Riri Negri
L’officina di Riri Negri
artista e originale insegnante di pittura, anche lei parte della Genova sotterranea..
Per chi avesse esigenza di maggiori informazioni può rivolgersi a:
L’officina della Riri Negri, p.zza Campetto 8/a 16121 Ge +39 010 2470643
Le immagini pubblicate in questo sito provengono su autorizzazione dell’autrice signora Riri Negri dal catalogo Skira
Editore Milano stampato in data novembre 2000.
 

Ho conosciuto Riri Negri tramite i racconti entusiasti di mia figlia di 7 anni, che ha frequentato un po’ la sua scuola di pittura, su un’idea che ha avuto mia moglie insegnante e sempre attratta da iniziative didattiche nuove, che venuta a conoscenza dell’officina ha a mia insaputa ha deciso subito l’iscrizione di Francesca.
Poi conoscendo Riri ho scoperto molte cose attinenti a ciò che intendo raccontare in questo sito, cioè l’eguale appartenenza ad un ambiente con la conoscenza di stesse persone e fatti che hanno, anche se distintamente, sfiorato le nostre vite. Così ho avuto modo di scoprire che Riri Negri oltre ad essere un’originale insegnante di disegno e pittura per bimbi è essa stessa un’artista che ha conosciuto tutto l’ambiente della Genova culturale e anni '70 che io ho cercato sommariamente di descrivere in Piazza De Ferrari agli stessi orari.
La ricerca artistica della Riri si pone infatti in quegli anni tra il '60 e il '70, periodo che fu definito delle avanguardie. Conobbe e fu in rapporti con Rocco Borella e Attilio Carreri noti esponenti dell’astratto geometrico a Genova, fu amica anche di Antonio Porcelli, insegnante molto apprezzato del Liceo Artistico Paul Klee di Genova, artista e instancabile sperimentatore dell arte povera. Possono ricordarsi di quel periodo sul piano nazionale autori dell’arte povera come Fontana, Manzoni, Burri, Pistoletto, Merz, Boetti la non arte il rifiuto del prodotto inteso come espressione figurativa del racconto, la rappresentazione avveniva per frammenti recuperando oggetti, tagliando tele (Fontana ) o bruciando sostanze plastiche (Burri).
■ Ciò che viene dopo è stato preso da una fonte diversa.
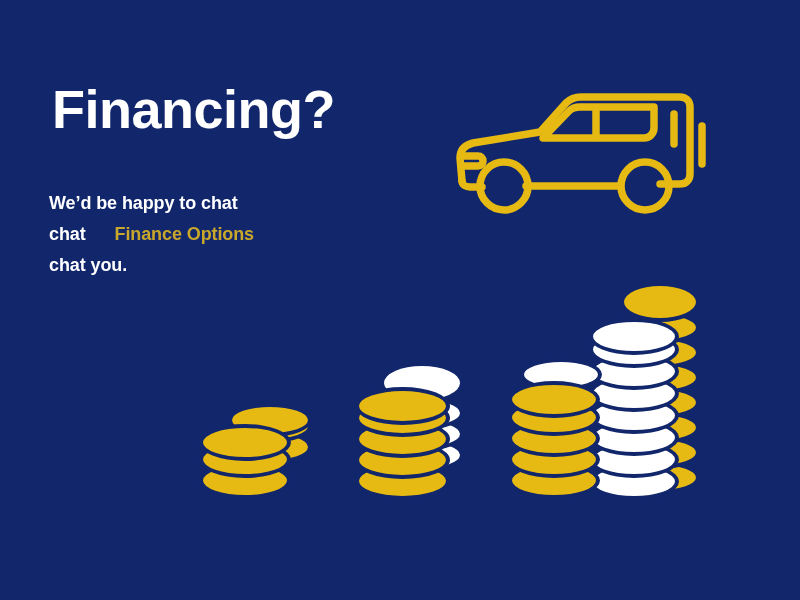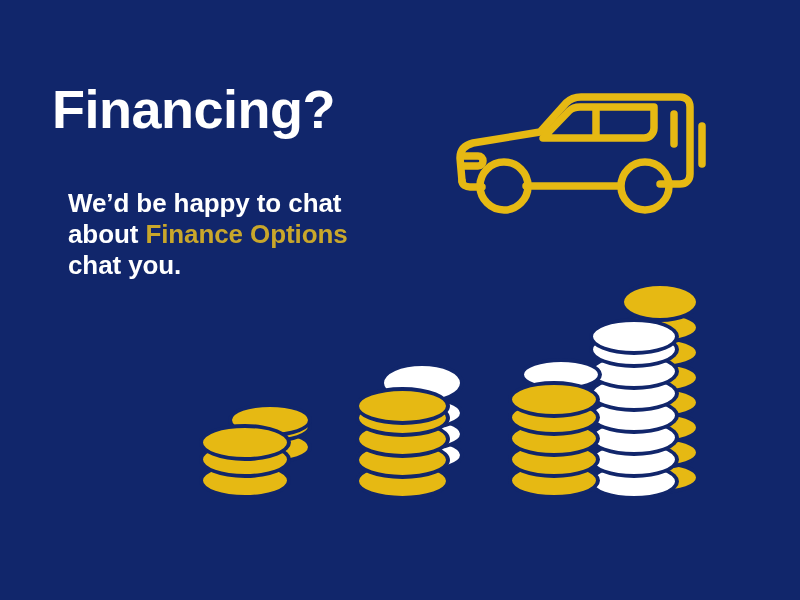--- a/index.html
+++ b/index.html
@@ -34,9 +34,9 @@
   }
   #subcopy {
     position: absolute;
-    left: 68px;
+    left: 49px;
     top: 188px;
-    font-size: 26px;
+    font-size: 18px;
     line-height: 31px;
     font-weight: bold;
     color: #ffffff;

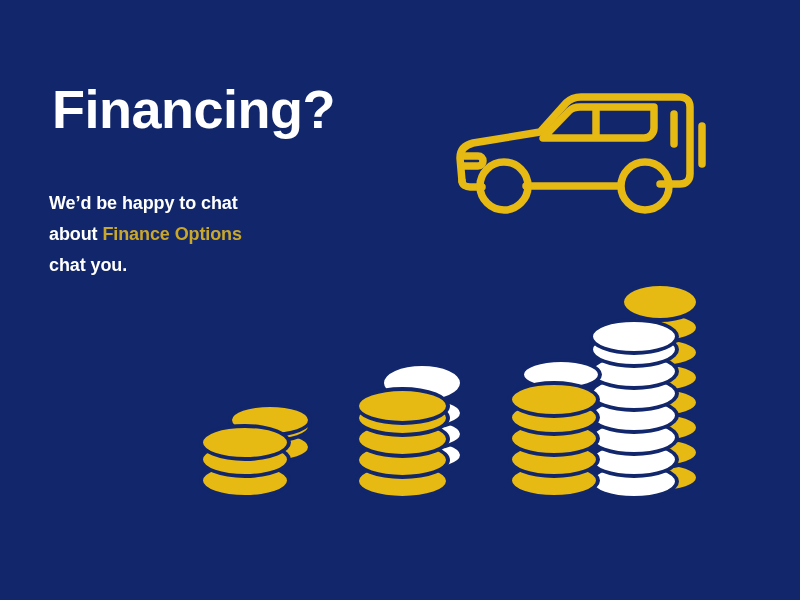--- a/index.html
+++ b/index.html
@@ -73,7 +73,7 @@
 
   <div id="subcopy">
     <span class="line">We’d be happy to chat</span>
-    <span class="line"><span>about </span><span class="highlight">Finance Options</span></span>
+    <span class="line"><span>chat </span><span class="highlight">Finance Options</span></span>
     <span class="line">chat you.</span>
   </div>
 

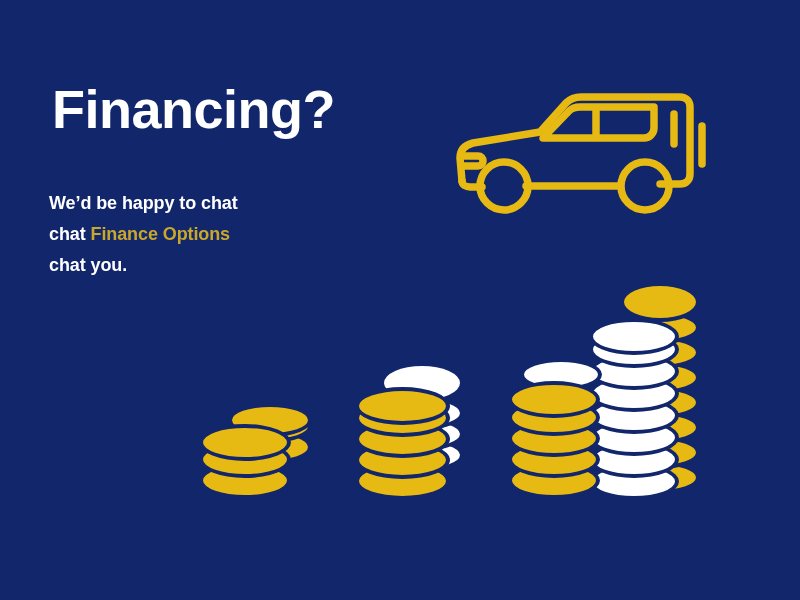--- a/index.html
+++ b/index.html
@@ -43,7 +43,7 @@
     letter-spacing: -0.1px;
   }
   #subcopy .line { display: block; white-space: nowrap; }
-  #subcopy .highlight { color: #c9a72b; }
+  #subcopy .highlight { color: #c9a72b; margin-left: 24px; }
   
   #car-illustration {
     position: absolute;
L’ immagine non era più da intendersi come espressione di una carica spirituale o come risultato esteticodi una ricerca plastica, il modo per appropriarsi della realtà, per testimoniare della nostra epoca era l’oggetto...
Attorno al '60 queste varie tendenze avevano rivelato un indirizzo abbastanza preciso, nel senso che catturando anche spazzature, lattine vuote, rottami di vecchie auto arrugginite, la realtà veniva descritta in tutta la sua interezza (negli USA la pop Art). Cesar presentò come sculture le auto compresse, in blocchi da una tonnellata, Cristo imballava letteralmente i monumenti. Nello stesso periodo contigue a queste tendenze appaiono sulla scena anche optical Art e Cinetic Art. L’arte della Riri Negri si colloca nel grande alveo dell’eredità dell’astrattismo e il suo bianco e nero ricorda la sperimentazione fotografica di Moholy Nagy e ci fa ripensare al clima dadaista che permeò l’epoca del Bauhaus e vide nei fotogrammi di Man Ray e i fotomontaggi di John Heartfield attuare il più radicale rovesciamento della tradizione fotografica precedente con la nascita della fotografia astratta, i fotomontaggi e l’immagine fissata nell’attimo del movimento.

 
Un riferimento alla fotografia di Moholy-Nagy
Senza titolo Fotografisches triptychon
Senza titolo 1922/26 fotogramma Fotografisches triptychon 1922 Trittico fotografico
Senza titolo Laszlo und Lucia Senza titolo
Senza titolo1922/26 fotogramma Laszlo und Lucia 1922/26 fotogramma Senza titolo 1922/26 fotogramma
 

La Riri lavora sull’essenza del bianco e nero nella sintesi di forme irregolari, volute, spirali e tracciati prendono forma su fondi rigorosamente neri, che sembra riportarci a 2001 Odissea nello Spazio ai frammenti ai suoni, ai fruscii, senza forma, allo scorrere dal vetro di un’ astronave del profilo irregolare di galassie ancestrali o ai misteriosi tracciati di un calcolatore elettronico in avaria. Ama il suo lavoro di insegnante, che svolge con passione cercando di infondere nei bimbi che la seguono la gioia per la manualità e la naturalità dell’espressione in un mondo a suo dire troppo condizionato da protesi e mediazioni tecnologiche che mirano a stravolgere oltre che l’ambiente anche la nostra percezione umana in una dimensione troppo ricca di oggetti ma povera di passioni e fantasia autentica.